I was so incredibly nervous before I spoke. I was lucky that just as I was about to open my mouth, my phone rung loudly in my pocket. At that point, I said “Oh, please remember to switch off your phones.” I hadn’t meant it to be funny but everyone laughed. It broke the ice and relaxed me … although when I say ‘everyone’, I’m meaning the thirteen people there, nine of whom were family and friends, three who I’d met in a café a week earlier who had agreed to come if they didn’t have to pay, plus the one person who had actually responded to my 8-week running advertisement in ‘The Big Issue’, the UK’s magazine created by and sold by homeless people.

The event was a financial failure.

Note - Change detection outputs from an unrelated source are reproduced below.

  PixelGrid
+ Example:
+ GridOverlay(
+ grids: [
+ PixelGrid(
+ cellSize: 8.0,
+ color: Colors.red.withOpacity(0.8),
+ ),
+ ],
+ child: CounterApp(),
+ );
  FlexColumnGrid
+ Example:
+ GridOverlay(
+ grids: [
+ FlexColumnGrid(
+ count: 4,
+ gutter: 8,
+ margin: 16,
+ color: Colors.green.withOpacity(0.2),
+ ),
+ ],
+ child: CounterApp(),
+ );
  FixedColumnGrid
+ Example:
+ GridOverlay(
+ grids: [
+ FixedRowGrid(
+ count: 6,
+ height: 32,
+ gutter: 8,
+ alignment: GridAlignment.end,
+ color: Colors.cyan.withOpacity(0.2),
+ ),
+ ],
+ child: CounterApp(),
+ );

It had cost me the equivalent of a month’s salary from my previous job. But I was proud of myself that I’d had the courage to follow a dream of inspirational speaking and that I felt I’d communicated really well in the workshop. Even though I’d lost a lot of money staging the event, I was determined to make things work.

So here I was, twelve years later, standing at the side of the stage ready to speak to a crowd over sixty times bigger than the one on that first day, ready to follow one of the biggest selling authors in the world. You would think I’d be proud of myself for how far I’d come. I was now an author of 7 books and had spoken live to thousands of people around the world, and I was now doing a home gig to this mostly Scottish audience, many of whom were proud to have a fellow Scot among the line-up of international bestselling authors.

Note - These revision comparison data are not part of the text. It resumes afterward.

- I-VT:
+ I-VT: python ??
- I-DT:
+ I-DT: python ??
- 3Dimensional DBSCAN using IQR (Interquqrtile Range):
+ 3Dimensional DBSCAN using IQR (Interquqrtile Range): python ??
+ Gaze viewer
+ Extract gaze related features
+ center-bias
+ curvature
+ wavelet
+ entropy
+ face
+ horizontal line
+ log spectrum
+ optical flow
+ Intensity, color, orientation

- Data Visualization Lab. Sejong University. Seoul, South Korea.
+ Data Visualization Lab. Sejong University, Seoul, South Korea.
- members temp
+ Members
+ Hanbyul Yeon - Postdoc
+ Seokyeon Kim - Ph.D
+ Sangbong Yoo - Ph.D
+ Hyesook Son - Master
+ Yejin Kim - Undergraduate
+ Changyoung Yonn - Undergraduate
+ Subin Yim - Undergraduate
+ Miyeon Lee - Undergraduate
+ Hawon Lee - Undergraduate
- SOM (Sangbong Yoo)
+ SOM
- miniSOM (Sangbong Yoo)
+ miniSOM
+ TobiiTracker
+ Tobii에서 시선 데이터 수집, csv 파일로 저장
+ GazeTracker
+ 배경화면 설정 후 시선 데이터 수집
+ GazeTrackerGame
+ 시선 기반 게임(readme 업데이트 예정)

But I didn’t feel proud. I felt really insecure. I could have curled up beside the curtain and had a cry.

Growing up, I often felt like an outsider. I showed off a lot at school – academically, at sports – and talked about my achievements, all to get attention. As a child and teenager, I thought that if I could impress people they’d like me. But all that happened was that I earned the nickname of ‘Big Head’. I was trying to be liked by the cool people because it would make me feel a sense of belonging, but all it did was make me feel isolated.

I felt like an outsider in that moment standing at the side of the stage. The feeling suddenly appeared. It was like my childhood and teenage years all over again. In my mind, the other authors were the cool people – they all belonged to a gang – and I was striving to get noticed again.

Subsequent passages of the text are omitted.